The Bank of England Monetary Policy Committee left interest rates unchanged at its May meeting and moved further along the path towards a cut, with Deputy Governor Dave Ramsden joining Swati Dhingra in voting for a cut and with the inflation projections lowered.
The MPC voted 7-2 to keep Bank Rate at 5.25%, with the majority maintaining their March vote.
The analysis in the quarterly Monetary Policy Report showed that the measures of inflation persistence that the MPC has focused on had moderated as expected. On the market rate path, CPI was again shown hitting the 2.0% target this quarter before moving back up but with the rebound less pronounced than in the previous projections, with CPI at 2.6% in a year's time and below target, at 1.9% in Q2 2026 and 1.6% three years out.
The projections make clear that, if the economy evolves anything like as expected, rate cuts are needed.

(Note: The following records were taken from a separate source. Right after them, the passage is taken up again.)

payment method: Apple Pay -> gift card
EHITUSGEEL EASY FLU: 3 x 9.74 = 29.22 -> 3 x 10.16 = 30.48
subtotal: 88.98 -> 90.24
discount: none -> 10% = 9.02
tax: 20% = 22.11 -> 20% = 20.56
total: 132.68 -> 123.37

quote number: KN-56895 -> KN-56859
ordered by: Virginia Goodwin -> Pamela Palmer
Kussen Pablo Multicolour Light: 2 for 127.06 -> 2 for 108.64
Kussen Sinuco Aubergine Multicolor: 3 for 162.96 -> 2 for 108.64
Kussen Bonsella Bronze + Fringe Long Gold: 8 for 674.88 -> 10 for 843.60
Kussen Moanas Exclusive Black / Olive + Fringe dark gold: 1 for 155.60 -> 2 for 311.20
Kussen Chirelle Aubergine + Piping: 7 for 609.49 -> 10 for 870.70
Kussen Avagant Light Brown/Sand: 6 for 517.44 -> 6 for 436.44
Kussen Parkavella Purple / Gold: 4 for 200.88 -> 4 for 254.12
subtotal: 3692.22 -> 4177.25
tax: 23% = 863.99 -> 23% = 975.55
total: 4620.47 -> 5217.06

On the constant 5.25% rate projection CPI was projected to be 1.3% in Q2 2026 and just 0.9% at the end of the three year forecast.

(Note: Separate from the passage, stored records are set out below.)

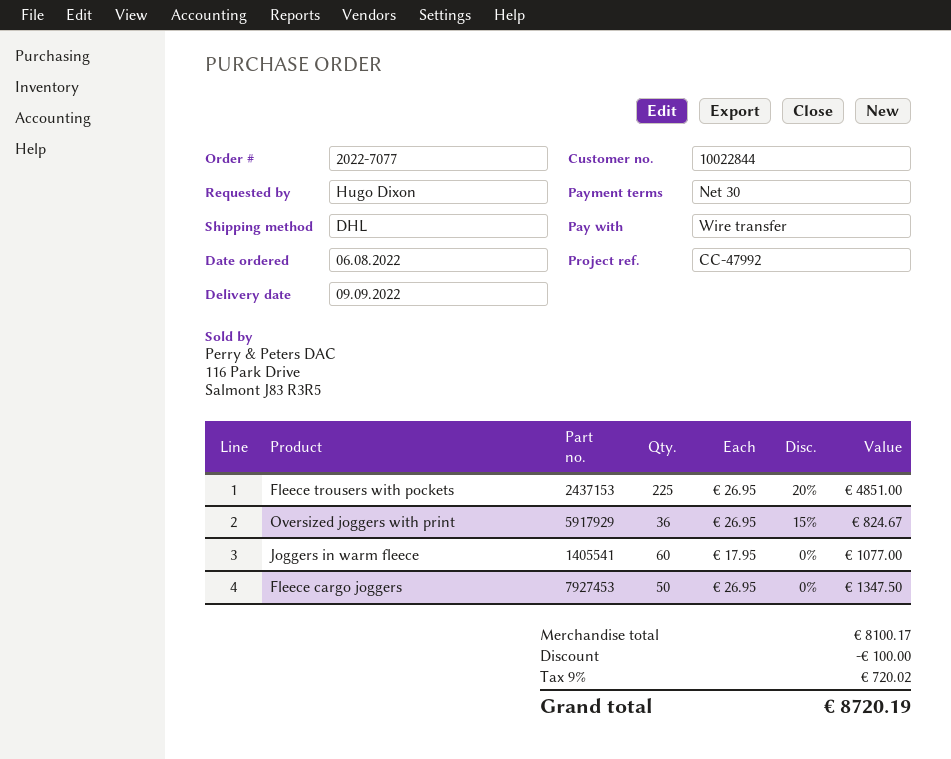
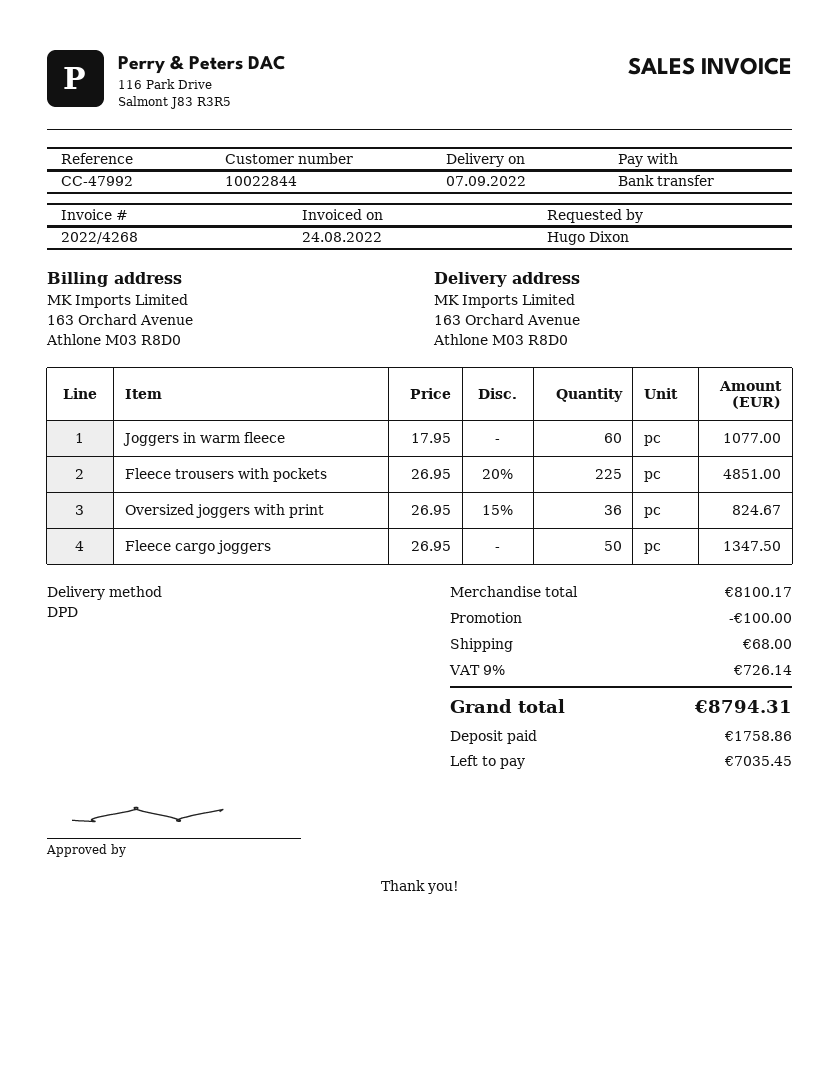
delivery date: 2022-09-09 -> 2022-09-07
shipping method: DHL -> DPD
shipping: none -> 68.00
tax: 9% = 720.02 -> 9% = 726.14
total: 8720.19 -> 8794.31

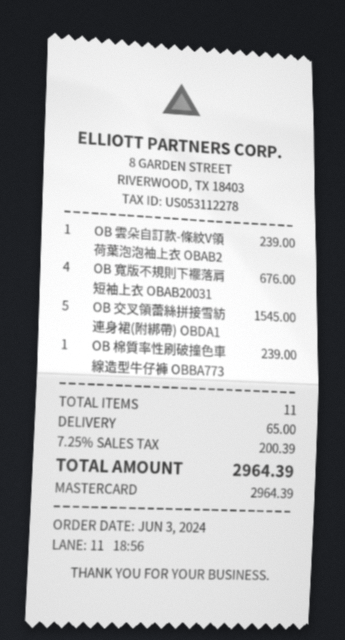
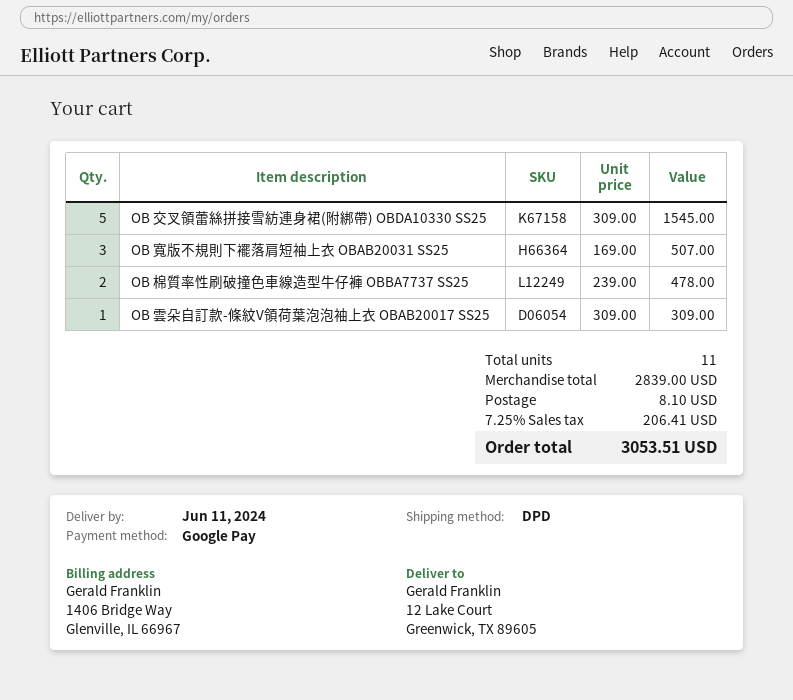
payment method: Mastercard -> Google Pay
OB 雲朵自訂款-條紋V領荷葉泡泡袖上衣 OBAB2: 1 for 239.00 -> 1 for 309.00
OB 寬版不規則下襬落肩短袖上衣 OBAB20031: 4 for 676.00 -> 3 for 507.00
OB 棉質率性刷破撞色車線造型牛仔褲 OBBA773: 1 for 239.00 -> 2 for 478.00
shipping: 65.00 -> 8.10
tax: 7.25% = 200.39 -> 7.25% = 206.41
total: 2964.39 -> 3053.51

The MPC's guidance in its summary, that "policy will need to remain restrictive for sufficiently long to return inflation to the 2% target" was unchanged but in the minutes the committee downplayed the relevance of this for policy moves ahead, stating that policy could "remain restrictive even if Bank Rate were to be reduced."
INFLATION PERSISTENCE
The minutes made clear that there are fractures among the seven members backing no change at the May meeting, noting a range of views about the evidence needed to just a cut in Bank Rate and over what would lead to members changing their views on inflation persistence.
Governor Andrew Bailey said in a statement that the news on inflation was encouraging although they needed "to see more evidence that inflation will stay low before we can cut interest rates" adding that he was "optimistic that things are moving in the right direction."
DISSENTERS
Dhingra and Ramsden argued that inflation had been of a firm downward trajectory for some time and that with subdued demand and job vacancies falling and pay growth easing the risks to inflation returning sustainably to target were to the downside.
The collective inflation forecasts in the MPR, however, had no downside skew with the risks shown as perfectly balanced for each data point.
The forecasts assumed a marked rise in the household saving ratio to 11% in 2024 from 9.75% in 2023. Consumption was forecast to grow by 1.25% in 2025, revised up from 0.75% but still below historic norms -- it averaged 3.25% in the decade before the financial crisis and 2% in 2010-2019.
UK GDP growth was forecast to be 0.5% this year and 1.0% in 2025, partly reflecting the fading hit from high energy prices.